> DIRECTIONS FOR THIS TASK
Each entry that follows should be set down precisely, with its pictures removed.

--- PROVIDED INFORMATION Enclosed Below ---

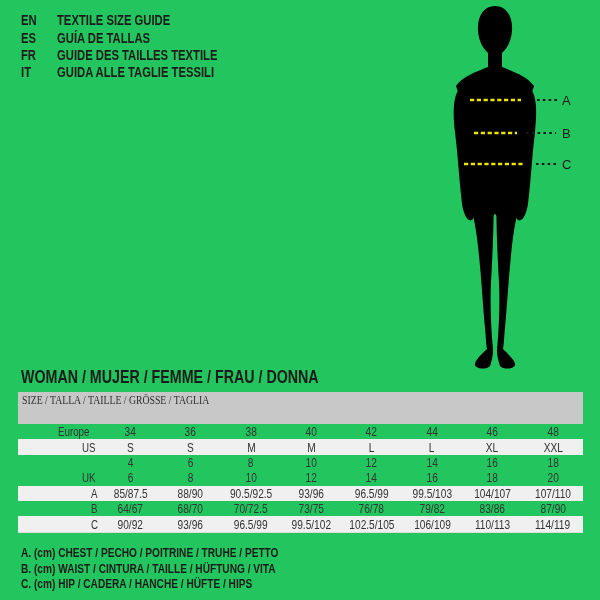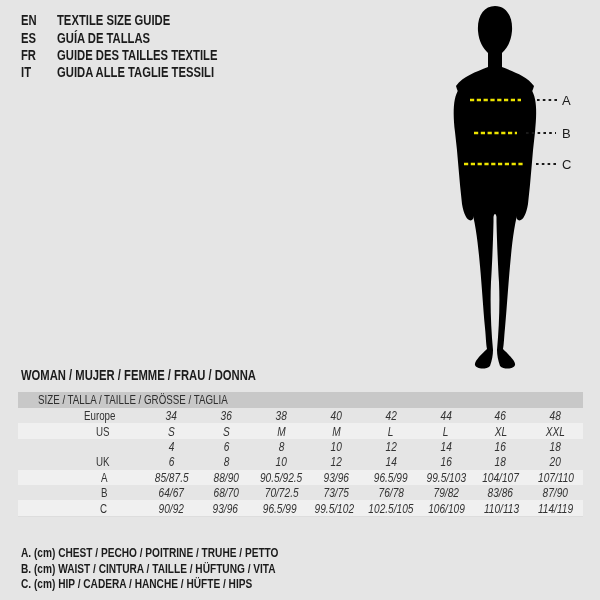"EN" .page { background: #e5e5e5 -> #22c55e }
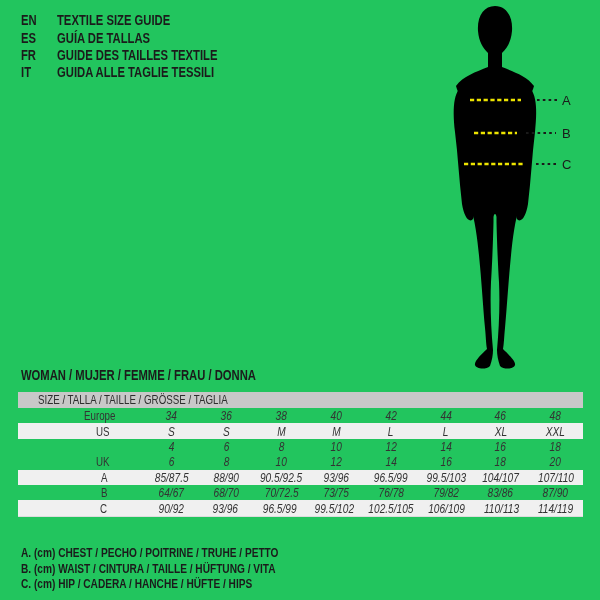"WOMAN / MUJER / FEMME" .section-title { font-size: 15px -> 19px }
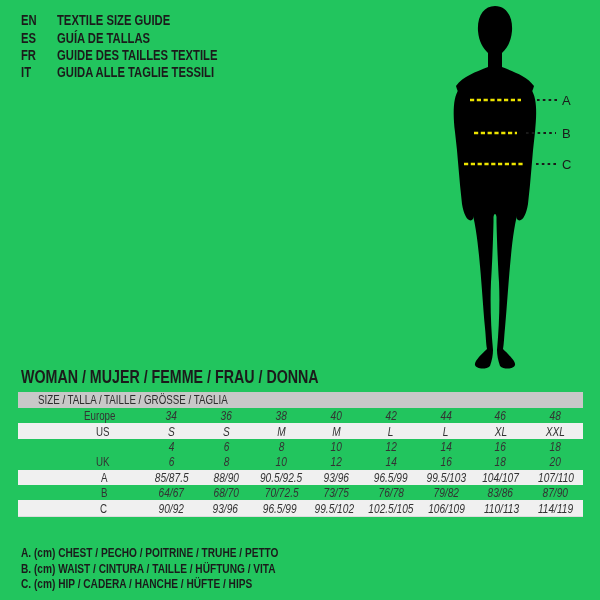"SIZE / TALLA / TAILLE" .table-header { font-family: none -> Liberation Serif, serif; height: 16px -> 32px; padding-left: 20px -> 4px }
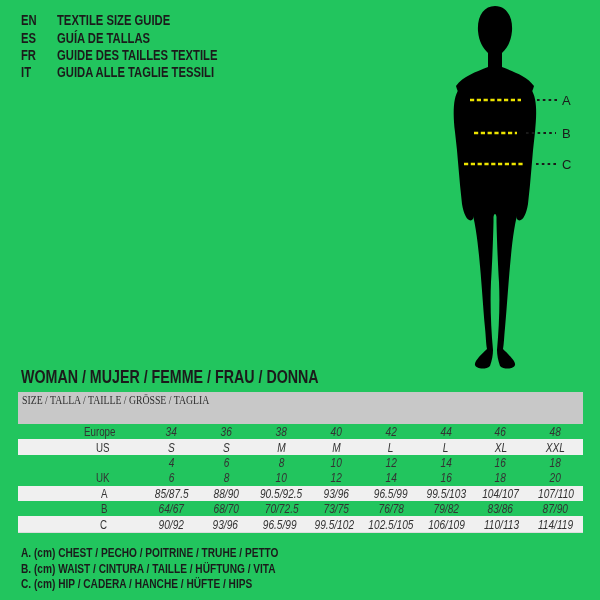"Europe" .row-label { margin-left: 44px -> none; text-align: center -> right }
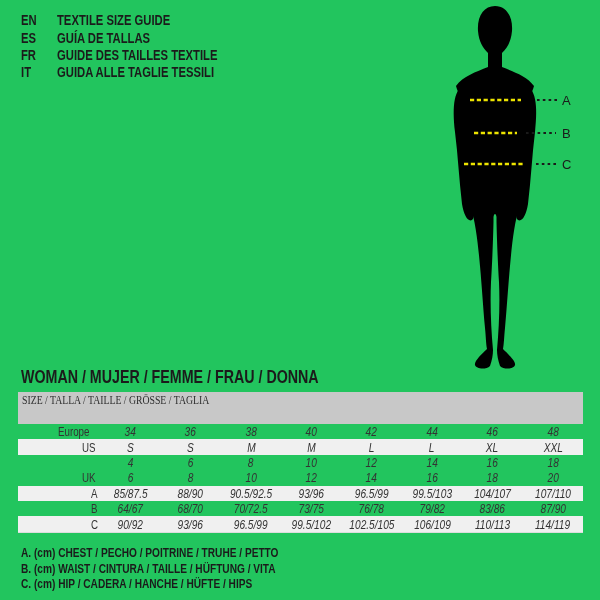"34" .cell { font-style: italic -> none }
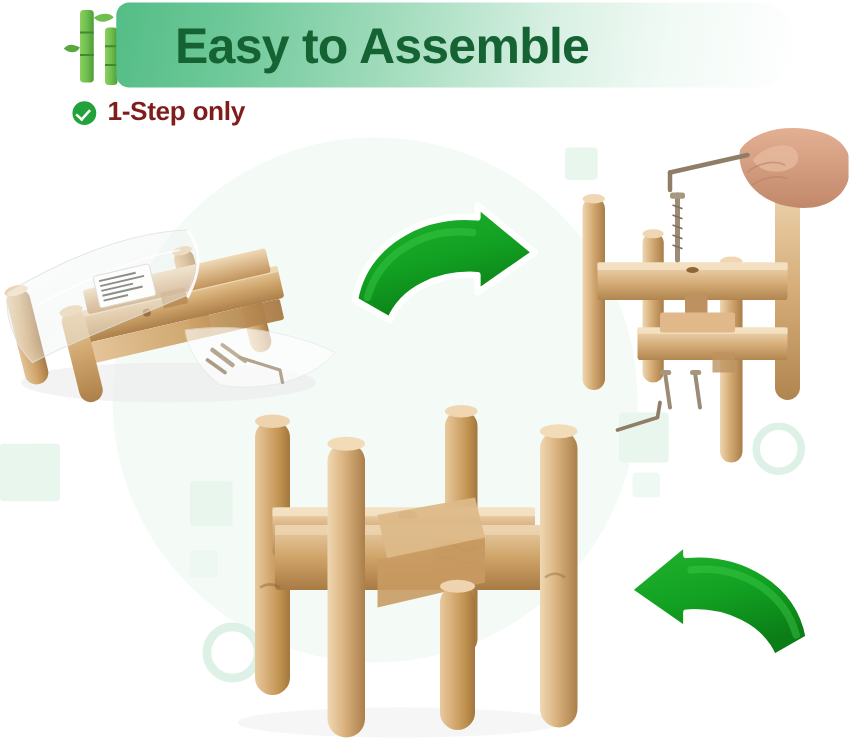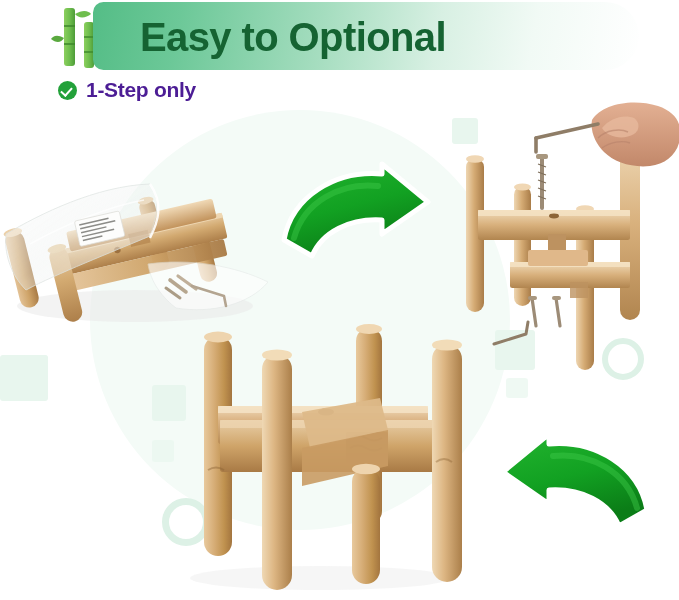"Easy to Optional" div.banner-title { text: Optional -> Assemble }
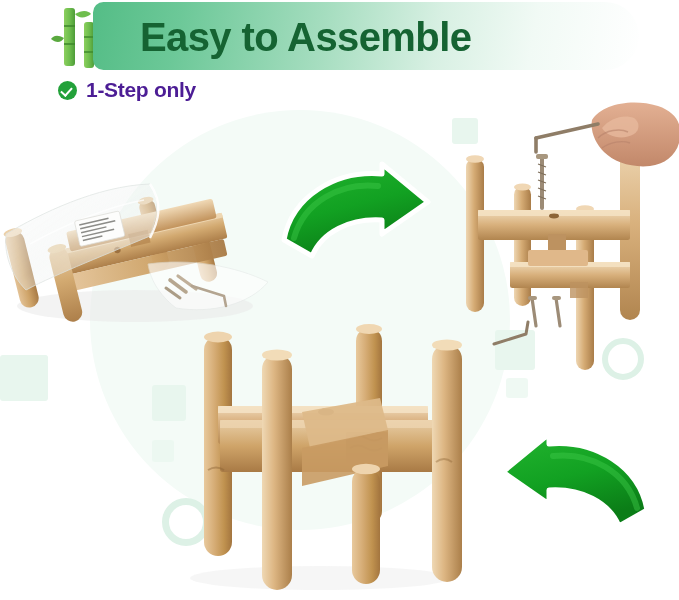"1-Step only" .btxt { color: #4c1d95 -> #7f1d1d }
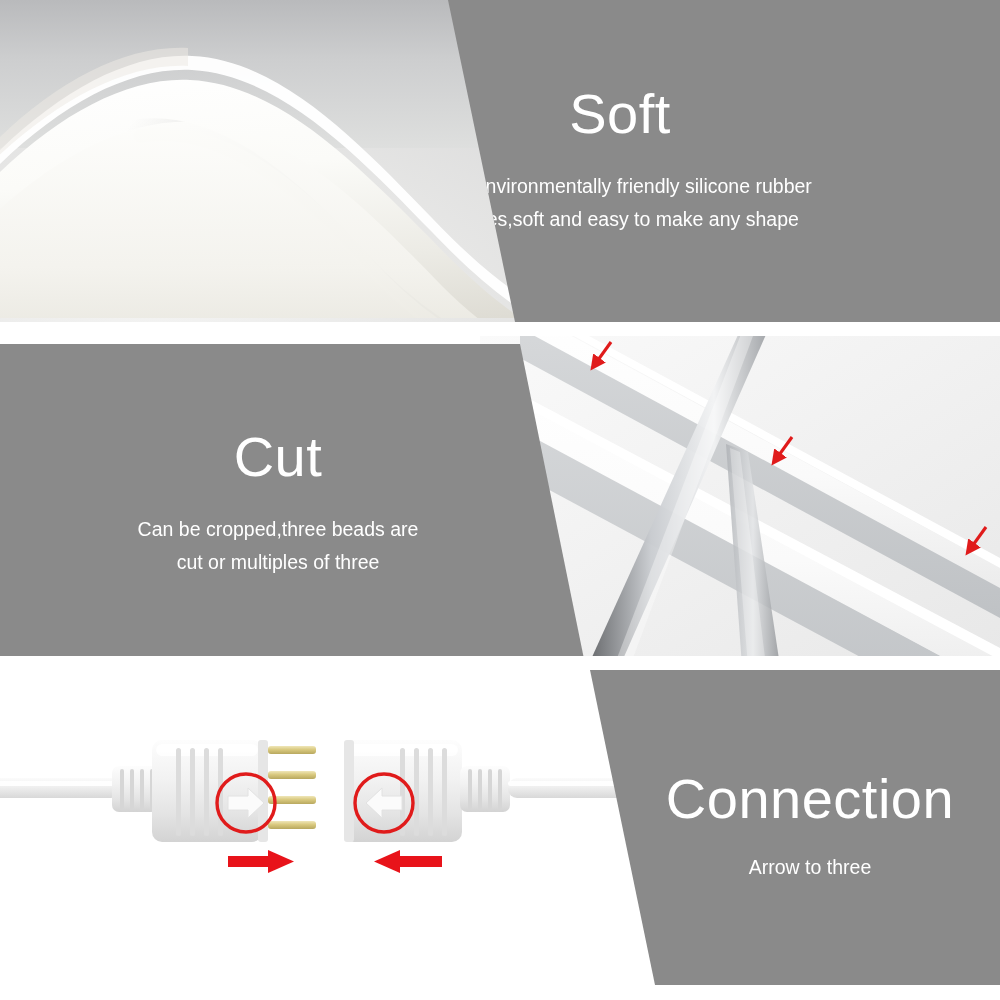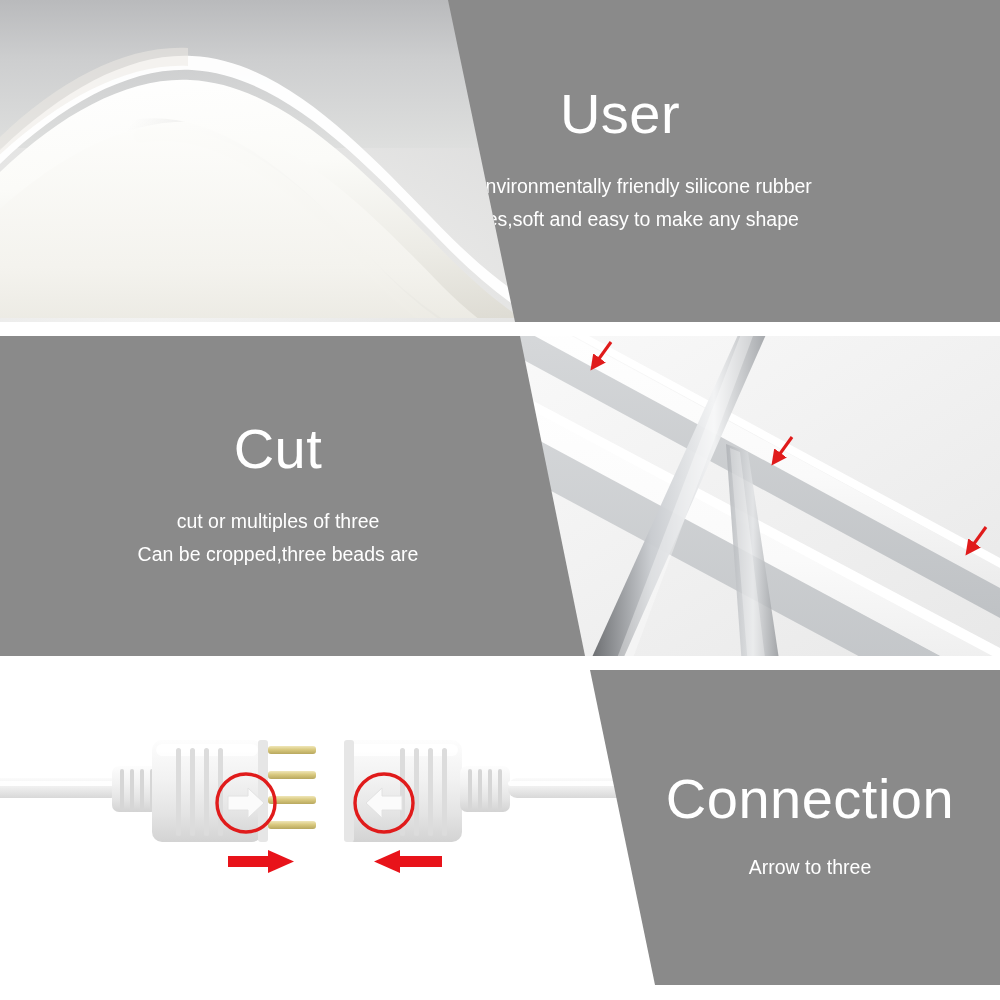"User" h2.heading { text: User -> Soft }
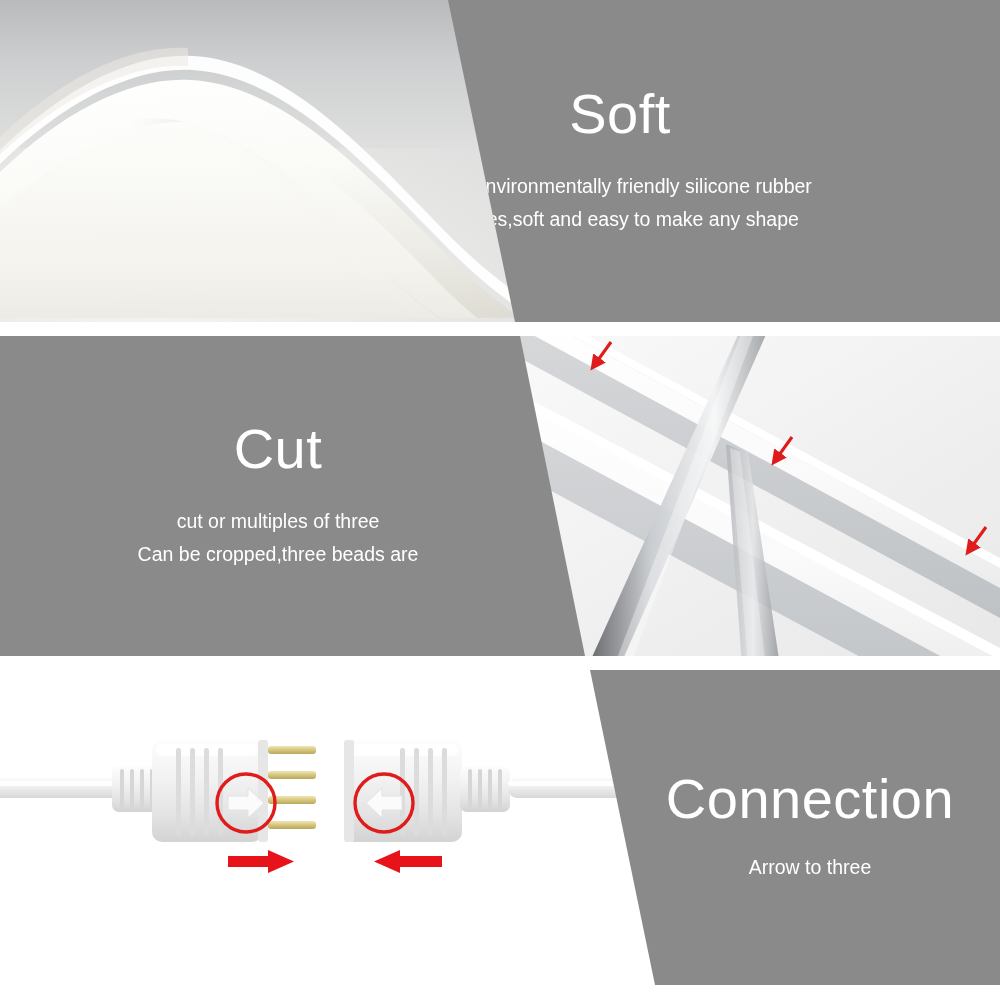"Cut" .panel-clip-cut { top: 0 -> 8px }
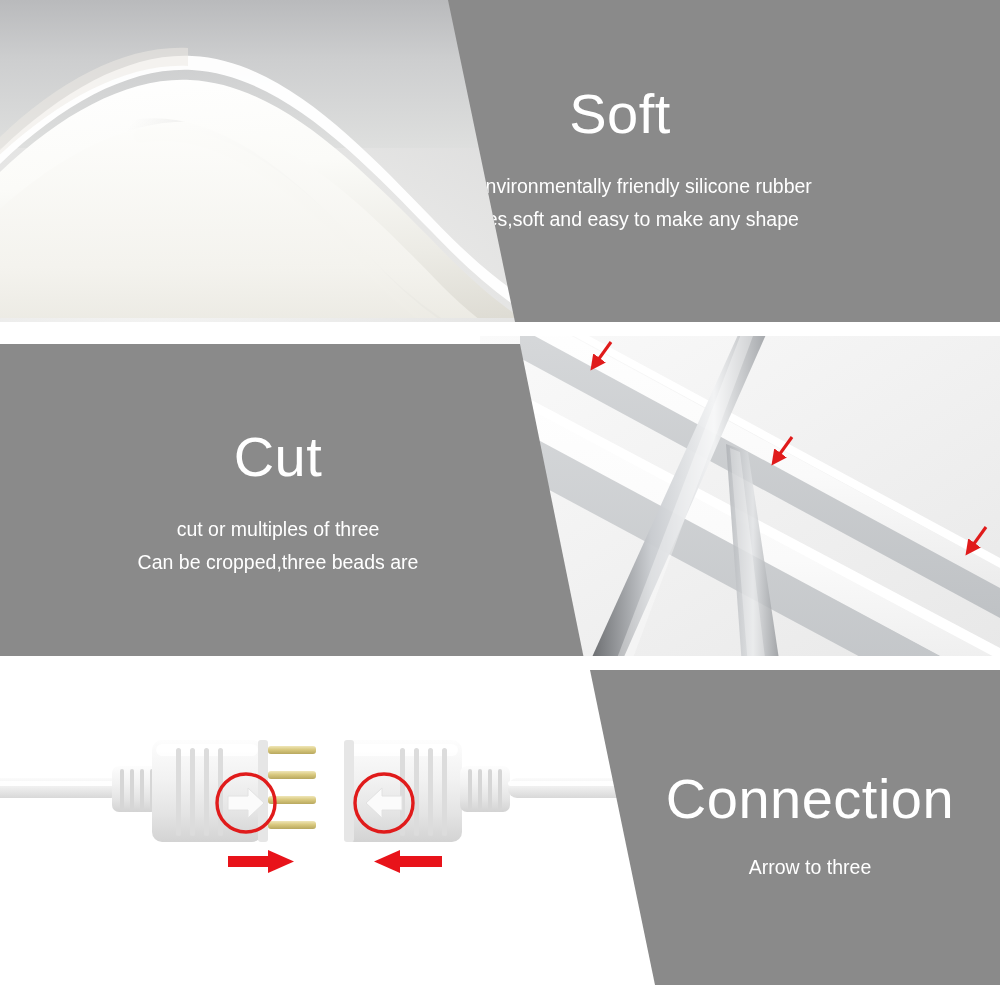"cut or multiples of three" p.subline { order: before "Can be cropped,three beads are" -> after "Can be cropped,three beads are" }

--- End of Enclosed PROVIDED INFORMATION ---

> TASK RESULT
"EN" .page { background: #e5e5e5 -> #22c55e }
"WOMAN / MUJER / FEMME" .section-title { font-size: 15px -> 19px }
"SIZE / TALLA / TAILLE" .table-header { font-family: none -> Liberation Serif, serif; height: 16px -> 32px; padding-left: 20px -> 4px }
"Europe" .row-label { margin-left: 44px -> none; text-align: center -> right }
"34" .cell { font-style: italic -> none }
"Easy to Optional" div.banner-title { text: Optional -> Assemble }
"1-Step only" .btxt { color: #4c1d95 -> #7f1d1d }
"User" h2.heading { text: User -> Soft }
"Cut" .panel-clip-cut { top: 0 -> 8px }
"cut or multiples of three" p.subline { order: before "Can be cropped,three beads are" -> after "Can be cropped,three beads are" }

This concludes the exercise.